Increasing Credit for Student



I'm completely new to the "credit world." I just recently got a lease for a Toyota Prius under my name with my mom as a cosigner. I'll be paying it off for about 3 years. I also got a BankAmericard Cash Rewards Platinum with Visa yesterday. I didn't get it through a traditional sense; I actually e-mailed the CEO of BOA (because I got rejected for the Students rewards card twice already), and his assistant called me back the day of and I got the card the next day. She said I'd be getting the card in about 2-3 weeks. I actually didn't get any information about the rewards plan or anything. I've looked it up online though, so I think I'm okay.
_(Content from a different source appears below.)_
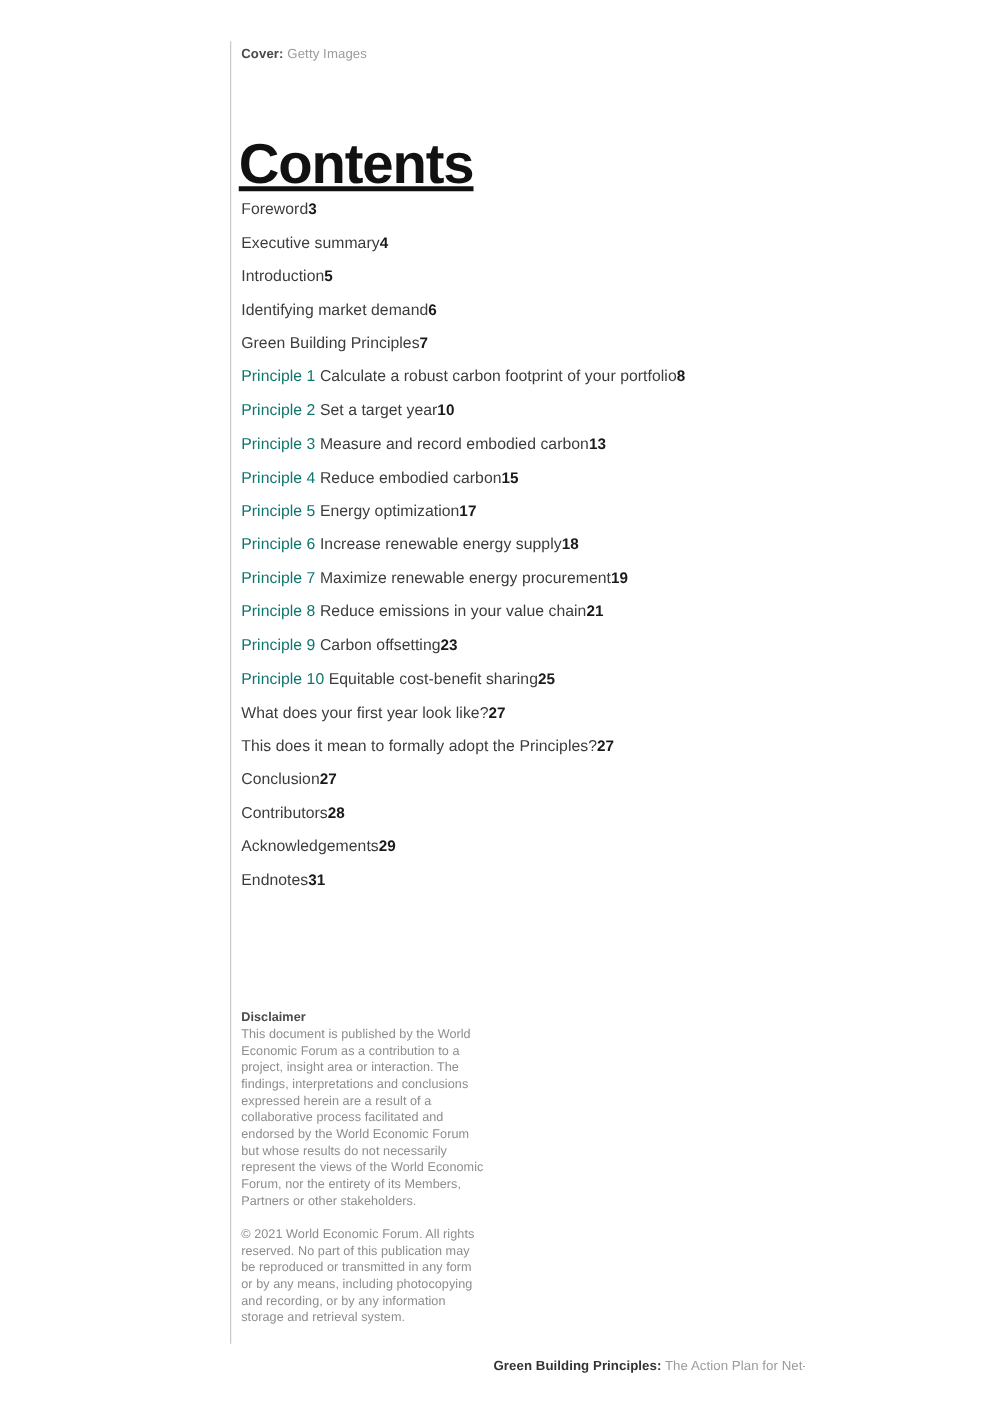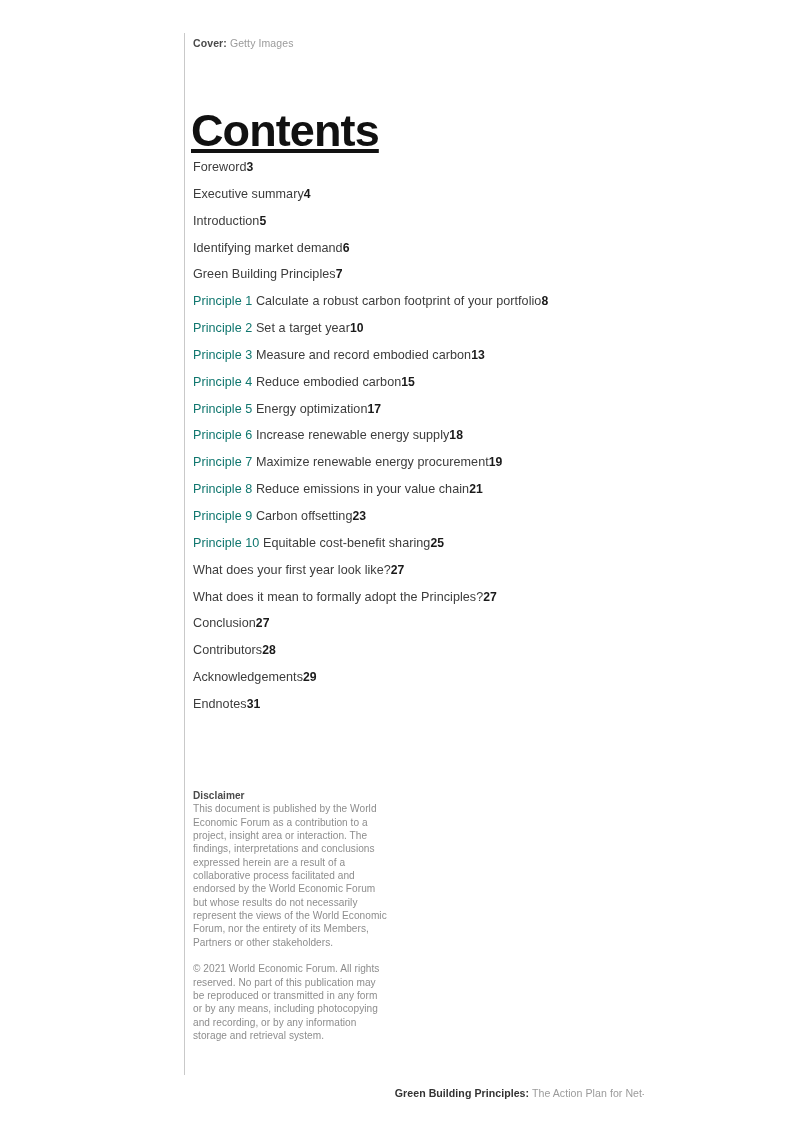"What does it mean to" span { text: What -> This }
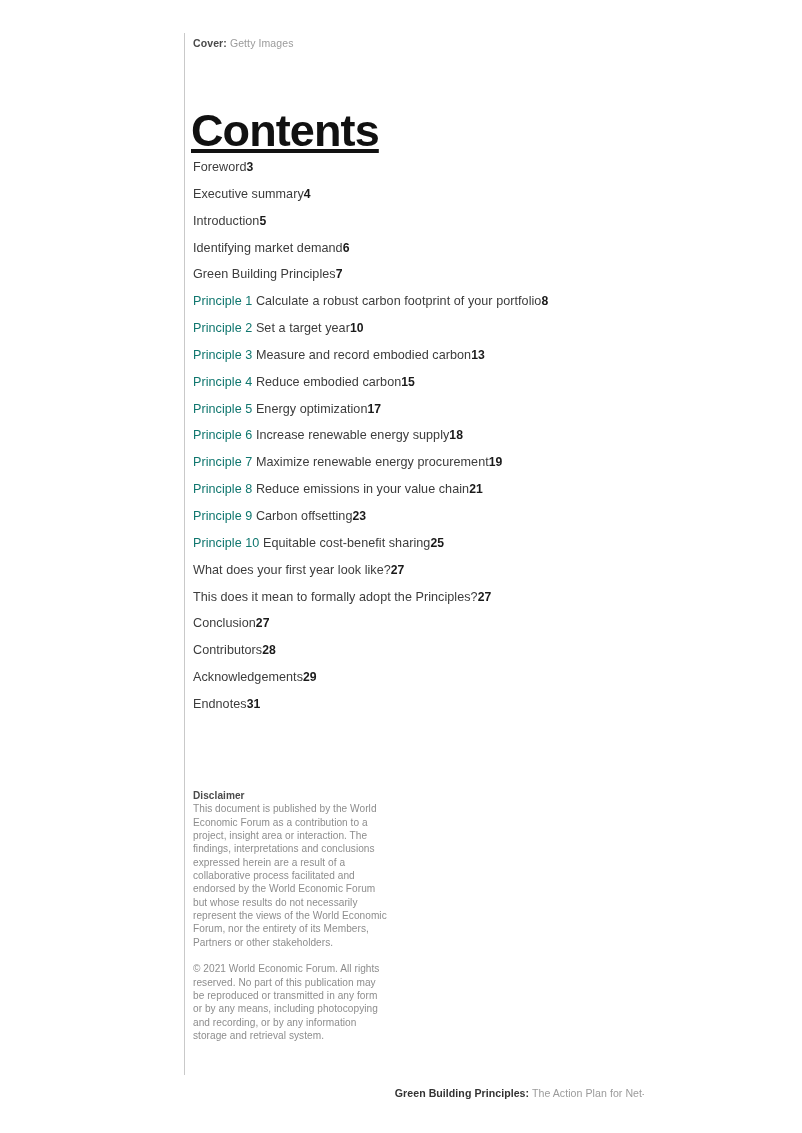"Disclaimer" .disclaimer { top: 789px -> 808px }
I've heard that if I apply to many credit companies and keep getting rejected, it'll decrease my credit score. Is that true? I've applied to quite a few places and rejected. Smiley Sad


What should I be doing now to help increase my score other than paying off the car payments and credit card payments? I also know to stay under 30% (I think) of the credit limit. 


Thanks for any and all advice!

Message 1 of 3
Community Leader
Legendary Contributor

Re: Increasing Credit for Student

A couple of basics.

First, as a future build of credit score, FICO places great weight upon the successful showing of use of discretionary, revolving credit, with at least two accounts being helpful.

So, in my opinion, addition of the revolving was a great future move. 


Application for new credit, whether approved or denied, permits the addition of the inquiry to your credit report.  However, FICO discontinues the scoring of inquiries after one year.  Approval of new credit, once the account is reported, necessarily lowers your average age of accounts, entering with an age of zero.

So it is best to get new revolving far in advance of your future need to actually use your score, and most of the negative impact will have evaporated.


Determine when you plan to use your score for app for new credit, and try to keep other inquires at a min in the one year period prior to that date.  When you go for that second revolving, investigate what is available and try to keep inquiries down by having a reasonable expectation of approval. 


You are on the right track for building.  Just dont be late, and keep your util low. 

Message 2 of 3
Frequent Contributor

Re: Increasing Credit for Student

I suggest sticking with the what you have for at least 6 months and don't app any more during that period.


"Hard" credit inquiries will affect your credit score adversely, but this diminishes with time. By the 1-year mark, they hardly affect your score at all, but will remain on your report for 1 or 2 years, depending on the credit reporting agency.


I'm always worried when a young adult suddenly gets access to a lot of credit. Been there, done that. Lesson learned the hard way. Smiley Indifferent


Therefore, I'm suggesting that you stick with your current loan and card. And learn how to responsibly manage them. Since you're new, for now, I suggest following this rule without exception: Always pay your statement balance off in full. In my opinion, once you start the habit of carrying a balance over into the next billiing cycle, that's a BAD sign. So PAY IN FULL.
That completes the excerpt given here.